Suriye’ye barış gücü ve yeni güvenlik mimarisi

04:0022/07/2025, Salı
G: 22/07/2025, Salı
Yeni Şafak
İllustrasyon: Cemile Ağaç Yıldırım.
İllustrasyon: Cemile Ağaç Yıldırım.

Ortadoğu’ya nefes aldırmayan İsrail’in saldırgan politikalarına karşı Suriye’de kurulacak ve Şam yönetiminin ülkeyi yeniden inşasına koruma sağlayacak Türkiye ve Suudi Arabistan’ın öncülük edeceği bir ‘Barış Gücü” bölgemizi dış müdahalelerden koruyacak bir güvenlik mimarisinin oluşumunu da sağlayabilir.

Sernur Yassıkaya / Gazeteci

Esed rejiminin 8 Aralık 2024’te devrilmesiyle yaşanan jeopolitik gelişmeler, Ortadoğu’daki dengeleri derinden sarstı. 75 yıldır ABD desteğiyle bölgede kurduğu statükodan yararlanan İsrail, artık bu yapının sürdürülebilir olmadığını görmeye başladı. İsrail’in en büyük tehdit olarak gördüğü gelişme ise, Suriye’de merkezî ve halk desteğini büyük oranda sağlamış bir devlet yapısının yeniden inşa sürecine girmesi oldu. Tel Aviv yönetimi, “mikro bir Ortadoğu” olarak tanımlanabilecek Suriye’de, farklı etnik ve dini grupları kullanarak bu yeniden toparlanmayı engelleme stratejisi izliyor.

13 Temmuz’da Suriye’nin güneyinde Dürzi topluluklar ile Bedevi Araplar arasında patlak veren çatışmalarda İsrail’in doğrudan müdahil olması, bu politikanın tamamen açığa çıkmasına sebep oldu. Şam’daki yeni yönetimin önceliğinin ülke ekonomisini ayağa kaldırmak ve 13 yıl süren iç savaşta yıpranan toplumsal yapıyı rehabilite ederek ulusal birliği tahkim etmek olduğu biliniyor.
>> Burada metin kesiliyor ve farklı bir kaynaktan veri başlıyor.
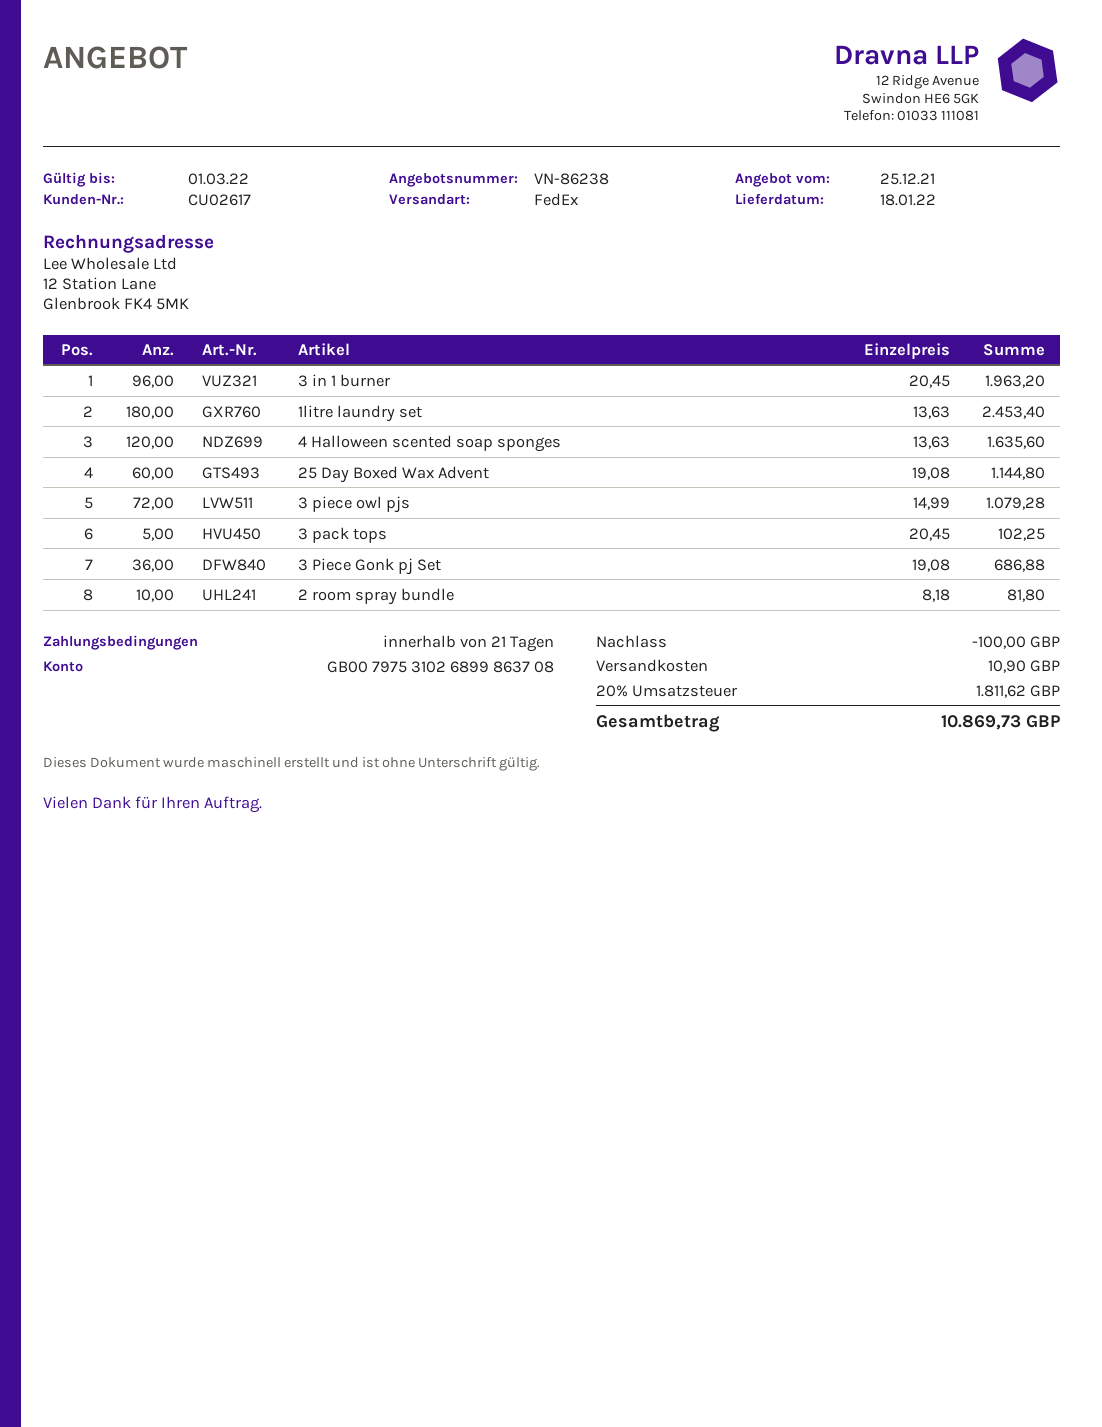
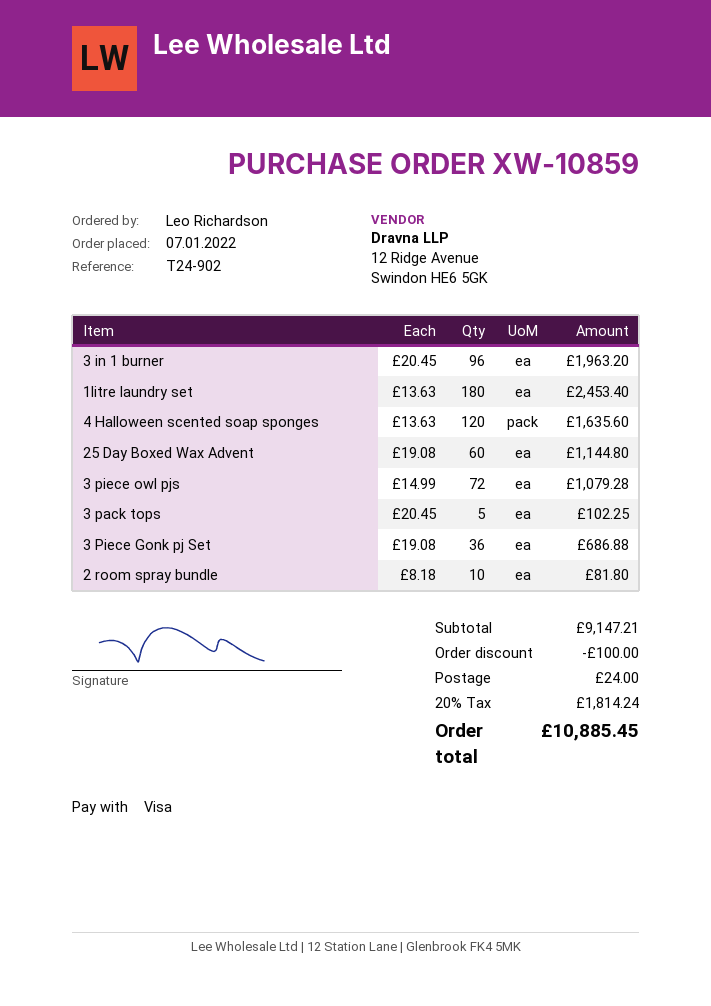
shipping: 10.90 -> 24.00
tax: 20% = 1811.62 -> 20% = 1814.24
total: 10869.73 -> 10885.45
Halihazırda düzenli ordu kurma çalışmalarına başlayan Şam’ın ayakları üzerinde durana kadar bölgesel bir güvenlik şemsiyesi altına alınması bölgenin istikrarsızlaştırıcı ve işgalci gücü İsrail’in provokasyonlarına karşı bir zorunluluk olarak kendini gösteriyor. Hatırlanacağı üzere, geçen hafta yayınlanan bir haberde, Türk Savunma Bakanlığı kaynakları, “Türkiye, talep edilmesi halinde Suriye’nin savunma kapasitesini güçlendirmeye ve terörle mücadelesine destek vermeye hazırdır” ifadelerine yer verilmişti.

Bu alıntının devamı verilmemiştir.